ECLI:NL:HR:2014:235

Hoge Raad

Datum uitspraak
4 februari 2014
Publicatiedatum
4 februari 2014
Zaaknummer
12/05249
Instantie
Hoge Raad
Type
Uitspraak
Rechtsgebied
Strafrecht
Procedures
  • Cassatie
Rechters
Vindplaatsen
  • Rechtspraak.nl
AI samenvatting door LexboostAutomatisch gegenereerd

Vernietiging van de strafoplegging wegens onjuist oordeel over de terugkeerrichtlijn

In deze zaak heeft de Hoge Raad op 4 februari 2014 uitspraak gedaan in een cassatieprocedure tegen een arrest van het Gerechtshof te Arnhem, nevenzittingsplaats Leeuwarden. De verdachte, geboren in 1968, was in cassatie gegaan tegen een uitspraak van het Hof, waarin zij een onvoorwaardelijke gevangenisstraf van drie maanden was opgelegd wegens het handelen in strijd met artikel 197 (oud) van het Wetboek van Strafrecht.

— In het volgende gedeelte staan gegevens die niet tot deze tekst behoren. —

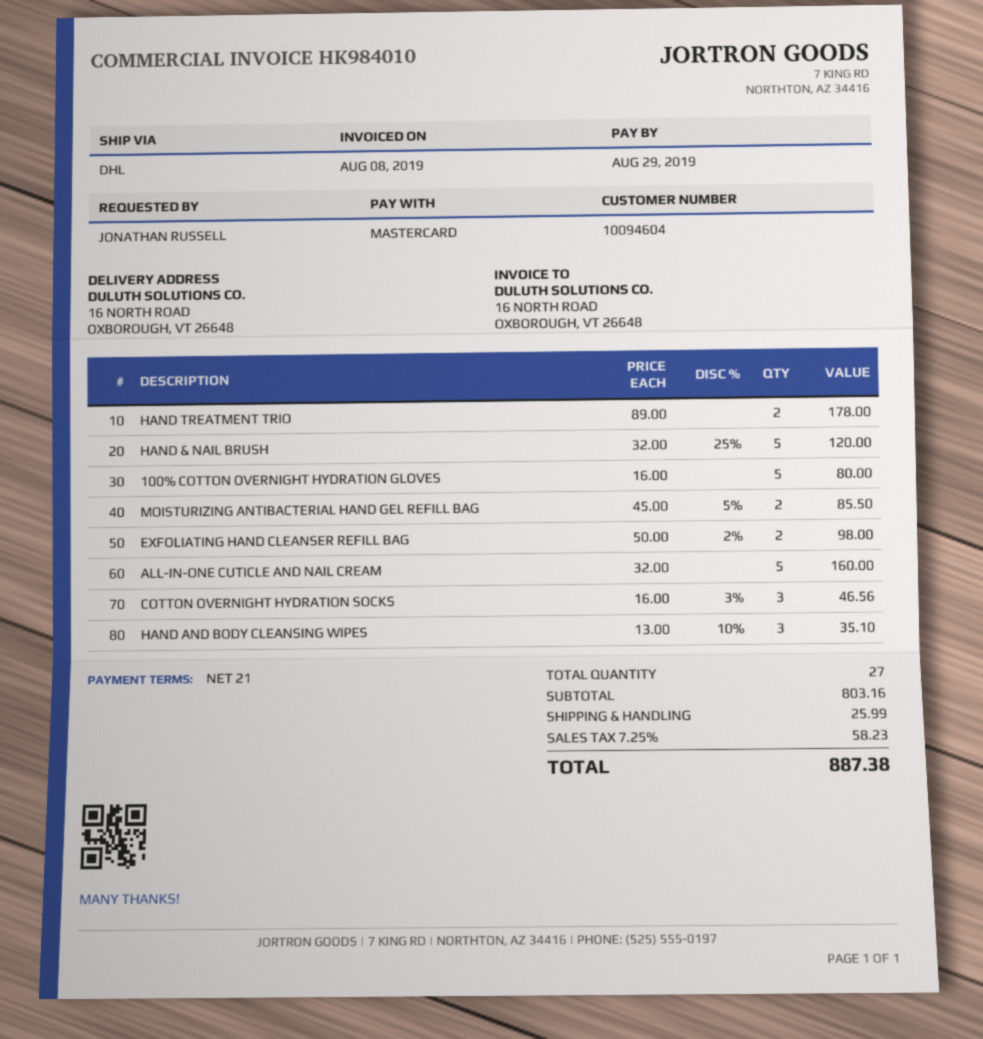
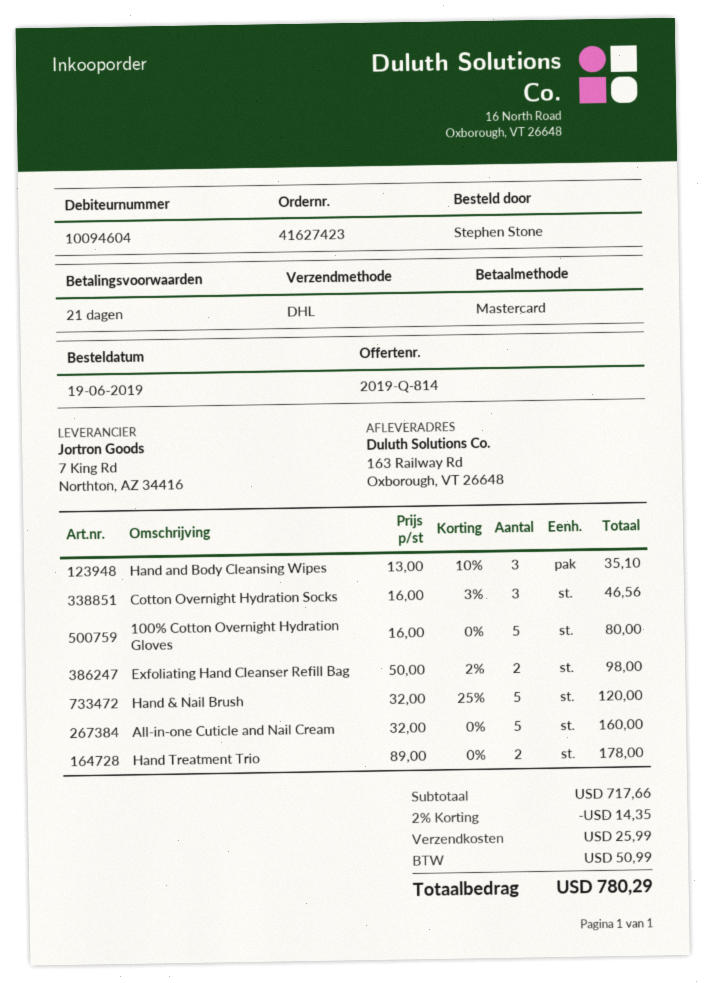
ordered by: JONATHAN RUSSELL -> Stephen Stone
ship to: 16 NORTH ROAD, OXBOROUGH, VT 26648 -> 163 Railway Rd, Oxborough, VT 26648
MOISTURIZING ANTIBACTERIAL HAND GEL REFILL BAG: 2 x 45.00 - 5% = 85.50 -> none
subtotal: 803.16 -> 717.66
discount: none -> 2% = 14.35
tax: 58.23 -> 50.99
total: 887.38 -> 780.29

De verdachte had zich schuldig gemaakt aan illegaal verblijf in Nederland, terwijl zij wist dat zij als ongewenst vreemdeling was verklaard. De Hoge Raad oordeelde dat het Hof ten onrechte had geoordeeld dat de terugkeerrichtlijn (Richtlijn 2008/115/EG) niet van toepassing was in dit geval. De Hoge Raad herhaalde de relevante overwegingen uit eerdere uitspraken en concludeerde dat de stappen van de terugkeerprocedure niet waren doorlopen, wat een voorwaarde is voor het opleggen van een gevangenisstraf aan een illegaal verblijvende vreemdeling. De Hoge Raad vernietigde de bestreden uitspraak, maar uitsluitend wat betreft de strafoplegging, en verwees de zaak terug naar het Gerechtshof Arnhem-Leeuwarden voor herbehandeling van de straf.

Uitspraak

4 februari 2014
Strafkamer
nr. S 12/05249
LBS/SSA
Hoge Raad der Nederlanden
Arrest
op het beroep in cassatie tegen een arrest van het Gerechtshof te Arnhem, nevenzittingsplaats Leeuwarden, zitting houdende te Arnhem, van 23 oktober 2012, nummer 24/000400-10, in de strafzaak tegen:
[verdachte], geboren te [geboorteplaats] in het jaar 1968.

1.Geding in cassatie

Het beroep is ingesteld door de verdachte. Namens deze heeft mr. V.C. van der Velde, advocaat te Almere, bij schriftuur middelen van cassatie voorgesteld. De schriftuur is aan dit arrest gehecht en maakt daarvan deel uit.
De Advocaat-Generaal E.J. Hofstee heeft geconcludeerd tot vernietiging van het bestreden arrest maar uitsluitend wat betreft de strafoplegging, tot terugwijzing van de zaak naar het Gerechtshof Arnhem-Leeuwarden opdat de zaak in zoverre op het bestaande hoger beroep opnieuw wordt berecht en afgedaan, en tot verwerping van het beroep voor het overige.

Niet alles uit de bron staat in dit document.